### PROBLEM
In the entries below, find the lines that include "State" and give their number as the whole reply.

*** Opening INFORMATION ***

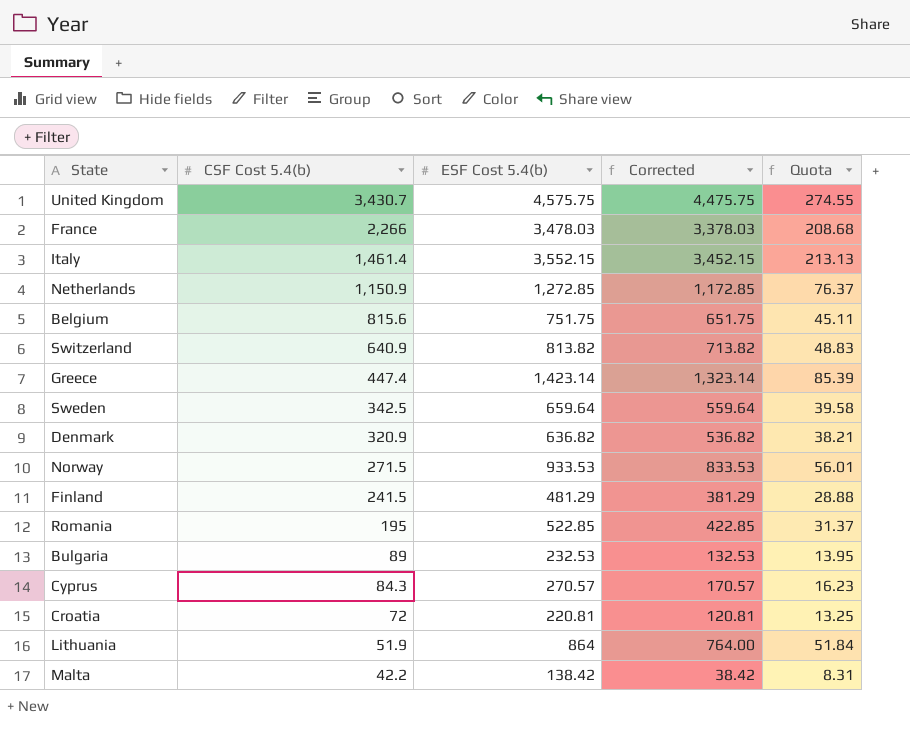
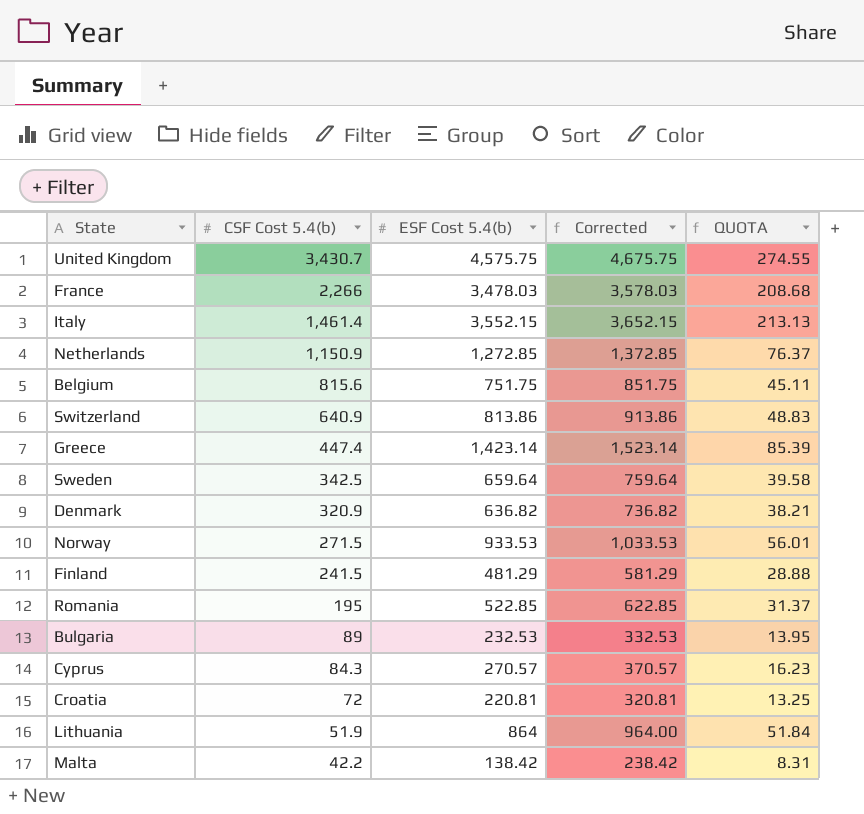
column Corrected | formula: [ESF Cost 5.4(b)] - 100 -> [ESF Cost 5.4(b)] + 100
column name: Quota -> QUOTA
Switzerland | ESF Cost 5.4(b): 813.82 -> 813.86

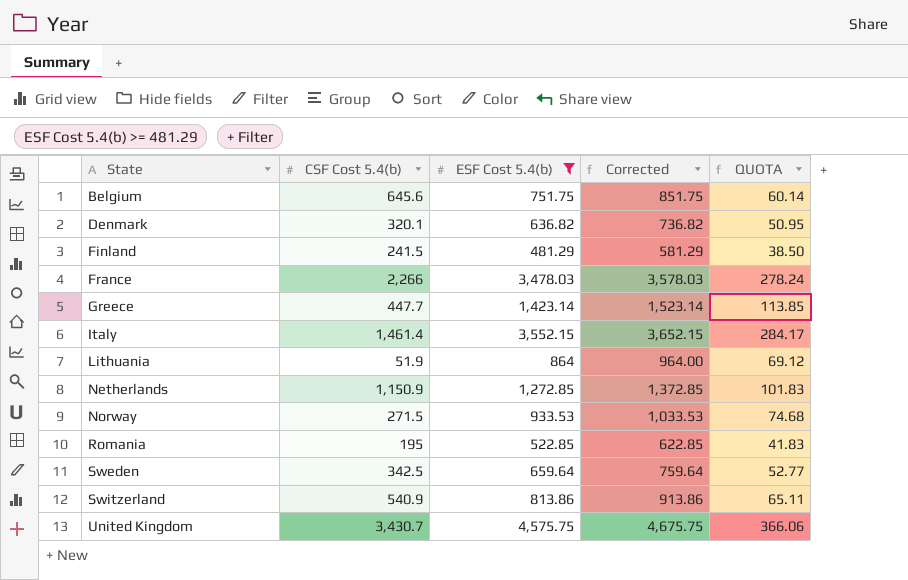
filter: none -> ESF Cost 5.4(b) >= 481.29
row order: CSF Cost 5.4(b) descending -> State ascending
column QUOTA | formula: [ESF Cost 5.4(b)] * 0.06 -> [ESF Cost 5.4(b)] * 0.08
Belgium | CSF Cost 5.4(b): 815.6 -> 645.6
Denmark | CSF Cost 5.4(b): 320.9 -> 320.1
Greece | CSF Cost 5.4(b): 447.4 -> 447.7
Switzerland | CSF Cost 5.4(b): 640.9 -> 540.9

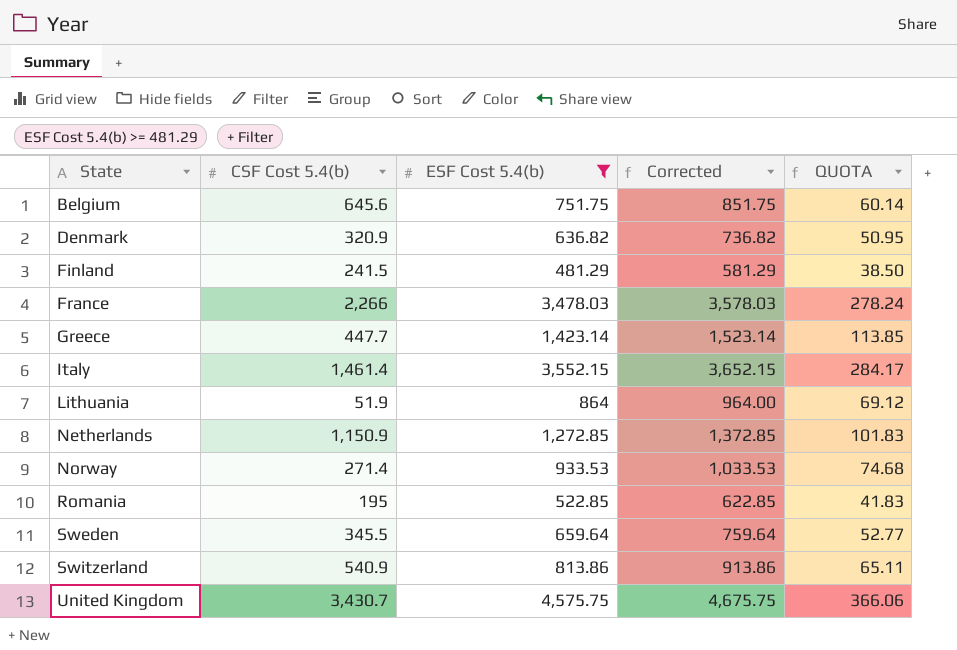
Denmark | CSF Cost 5.4(b): 320.1 -> 320.9
Norway | CSF Cost 5.4(b): 271.5 -> 271.4
Sweden | CSF Cost 5.4(b): 342.5 -> 345.5

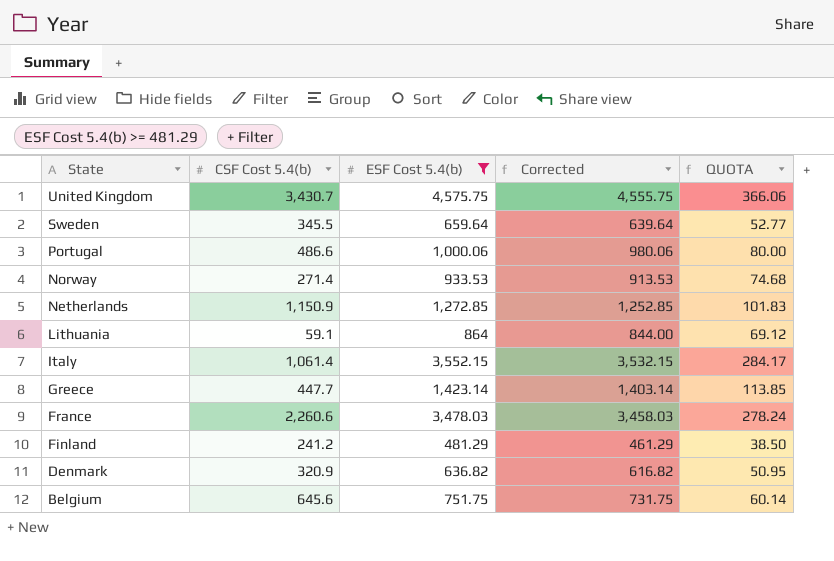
row order: State ascending -> State descending
column Corrected | formula: [ESF Cost 5.4(b)] + 100 -> [ESF Cost 5.4(b)] - 20
row Romania: 195 | 522.85 | 622.85 | 41.83 -> none
row Switzerland: 540.9 | 813.86 | 913.86 | 65.11 -> none
row Portugal: none -> 486.6 | 1,000.06 | 980.06 | 80.00
Lithuania | CSF Cost 5.4(b): 51.9 -> 59.1
Italy | CSF Cost 5.4(b): 1,461.4 -> 1,061.4
France | CSF Cost 5.4(b): 2,266 -> 2,260.6
Finland | CSF Cost 5.4(b): 241.5 -> 241.2

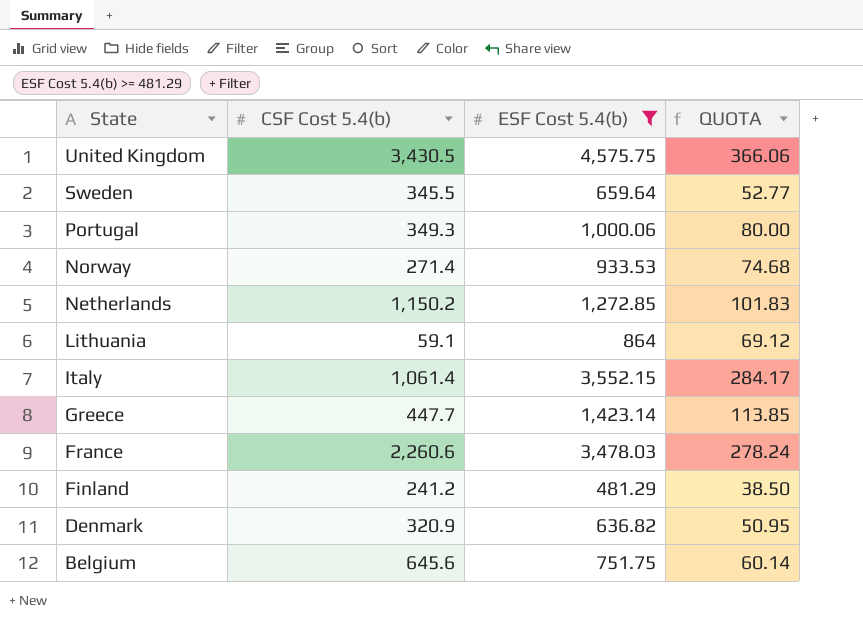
column Corrected | formula: [ESF Cost 5.4(b)] - 20 -> none
United Kingdom | CSF Cost 5.4(b): 3,430.7 -> 3,430.5
Portugal | CSF Cost 5.4(b): 486.6 -> 349.3
Netherlands | CSF Cost 5.4(b): 1,150.9 -> 1,150.2

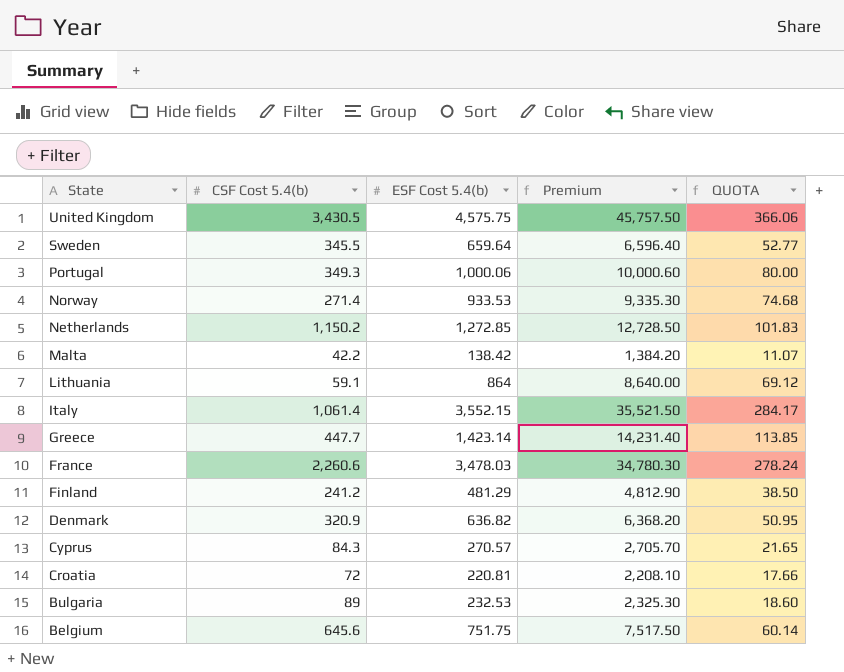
filter: ESF Cost 5.4(b) >= 481.29 -> none
column Premium | formula: none -> [ESF Cost 5.4(b)] * 10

*** Closing INFORMATION ***

### TASK OUTPUT
2